While a nice step for work-life balance, this only concerns about 1,150 employees at six plants in Germany. IT will block email to those people's company-provided Blackberries 30 minutes after their work time stops and resume service 30 minutes before their next shift. VW uses a "flex-time" scheduling arrangement, so employees will receive emails only "between 0700 and 1815," or 7 AM to 6:15 PM.
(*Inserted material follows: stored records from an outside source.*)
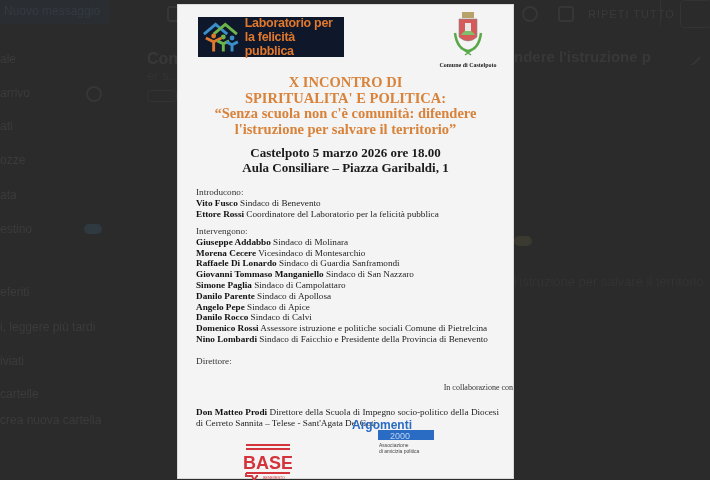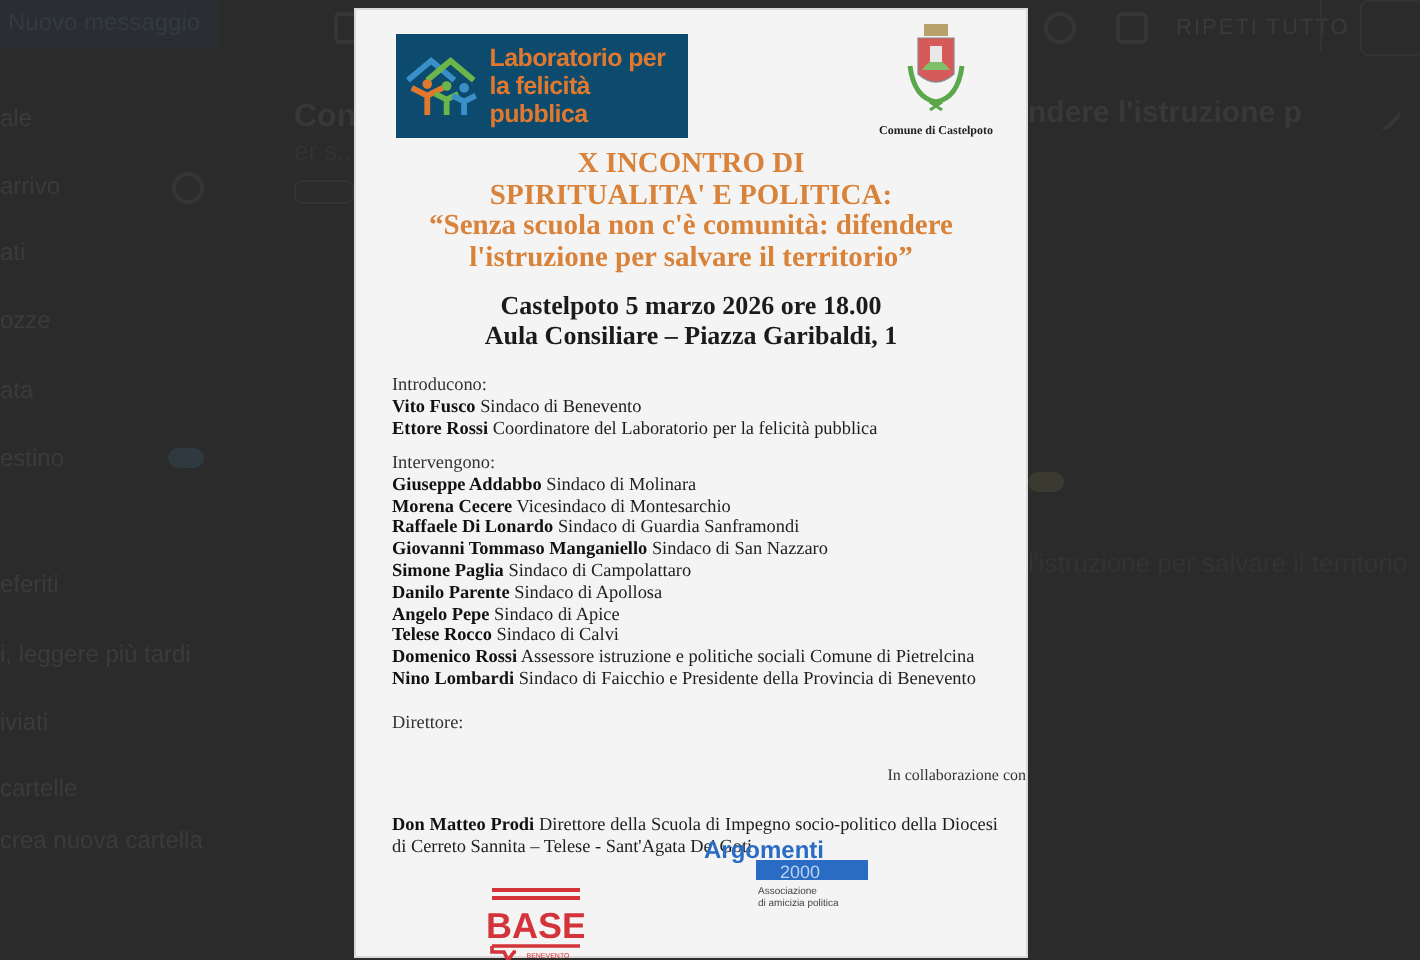--- a/index.html
+++ b/index.html
@@ -21,22 +21,22 @@
   .bg-tool-icon { position:absolute; width:12px; height:12px; border:2px solid #363636; border-radius:3px; }
   .bg-box { position:absolute; border:1px solid #333; border-radius:4px; }
 
   
   .doc {
     position:absolute; left:178px; top:5px; width:335px; height:473px;
     background:#f4f4f4; box-shadow:0 0 0 1px #d9d9d9;
     font-family:"Liberation Serif", serif; color:#1e1e1e;
   }
   .logo-lab {
-    position:absolute; left:20px; top:12px; width:146px; height:52px;
-    background:#0c4a6e; display:flex; align-items:center;
+    position:absolute; left:20px; top:12px; width:146px; height:40px;
+    background:#0f172a; display:flex; align-items:center;
   }
   .logo-lab svg { margin-left:4px; }
   .logo-lab-text {
     font-family:"Liberation Sans", sans-serif; font-weight:bold;
     color:#e0782e; font-size:12.5px; line-height:14px; margin-left:4px; letter-spacing:-0.3px;
   }
   .crest { position:absolute; left:260px; top:6px; width:60px; height:60px; text-align:center; }
   .crest-caption { font-size:6px; font-weight:bold; color:#222; margin-top:1px; }
 
   .headline { position:absolute; left:0; right:0; top:70px; text-align:center;
@@ -149,21 +149,21 @@
   <div class="section" style="top:221px;">
     <div class="lbl">Intervengono:</div>
     <div id="speaker-list">
         <div><b>Giuseppe Addabbo</b> <span>Sindaco di Molinara</span></div>
         <div><b>Morena Cecere</b> <span>Vicesindaco di Montesarchio</span></div>
         <div><b>Raffaele Di Lonardo</b> <span>Sindaco di Guardia Sanframondi</span></div>
         <div><b>Giovanni Tommaso Manganiello</b> <span>Sindaco di San Nazzaro</span></div>
         <div><b>Simone Paglia</b> <span>Sindaco di Campolattaro</span></div>
         <div><b>Danilo Parente</b> <span>Sindaco di Apollosa</span></div>
         <div><b>Angelo Pepe</b> <span>Sindaco di Apice</span></div>
-        <div><b>Telese Rocco</b> <span>Sindaco di Calvi</span></div>
+        <div><b>Danilo Rocco</b> <span>Sindaco di Calvi</span></div>
         <div><b>Domenico Rossi</b> <span>Assessore istruzione e politiche sociali Comune di Pietrelcina</span></div>
         <div><b>Nino Lombardi</b> <span>Sindaco di Faicchio e Presidente della Provincia di Benevento</span></div>
       </div>
   </div>
 
   <div class="section" style="top:351px;">
     <div class="lbl">Direttore:</div>
     <div class="conclude-text">
       <b>Don Matteo Prodi</b>
       <span>Direttore della Scuola di Impegno socio-politico della Diocesi di Cerreto Sannita – Telese - Sant'Agata De' Goti</span>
European workers have better work-life balance built into their contracts from the start, at least according to envious American workers. While many European managers take off for the entire month of August, American workers tend to not use all of their meager allotment of time off. The "Work Council" pushed the new arrangement limiting incoming emails. Nothing was said in the reports about whether outgoing email service is suspended.

Hooray for VW

Good idea. A mid level supervsior can be a real tyrant, emailing relevant info to shift work staff that requires immediate answers. it is like an electronic whip.
bigdump on theglobeandmail.com

This contract was signed by the workers council ("Betriebsrat") of VW, an entity which has significant legal rights in representing the interests of all employees of a company, according to German law - not just those who are members of a union.
lvml on wired.com

Besides the Scandinavian countries Germany in general has the most humaine labour laws worldwide. Volkswagen's decision only echoes that fact.
P.W. on theglobeandmail.com

Better advice

Just switch it OFF! Is that too difficult to do?
John_from_Hendon on bbc.co.uk

The Volkswagen employees are rejoicing at this news. They'd rather enjoy the use their personal iPhones when they go home, instead of the clunky, company-mandated S**tBerries.
Fred Vermeer on wired.com

This is such a backward step - this should be about personal choice. With two young children I prefer sorting email at 10pm rather than being expected to be at my desk until 5 or 6pm and missing their bedtime.
work life balance on bbc.co.uk

Going too far

My wife is a school teacher and is refusing to have an email-equipped mobile because she knows she'll be expected to answer emails 24/7. Orwellian nightmare!
3legs on bbc.co.uk

Could the VW 'block' of messages result in hundreds of messages waiting for you when you switch on at 7:00 am? Especially, the message posted the day before, saying, "Take the day off tomorrow".
B.Causeiknow on theglobeandmail.com

Plus German workers get paid better and have MUCH better benefits than the now 3rd world, american workers.
kuei12 on wired.com

If the US can follow the new German model of slowing or stopping after-hours email, can we start working on getting more vacation days?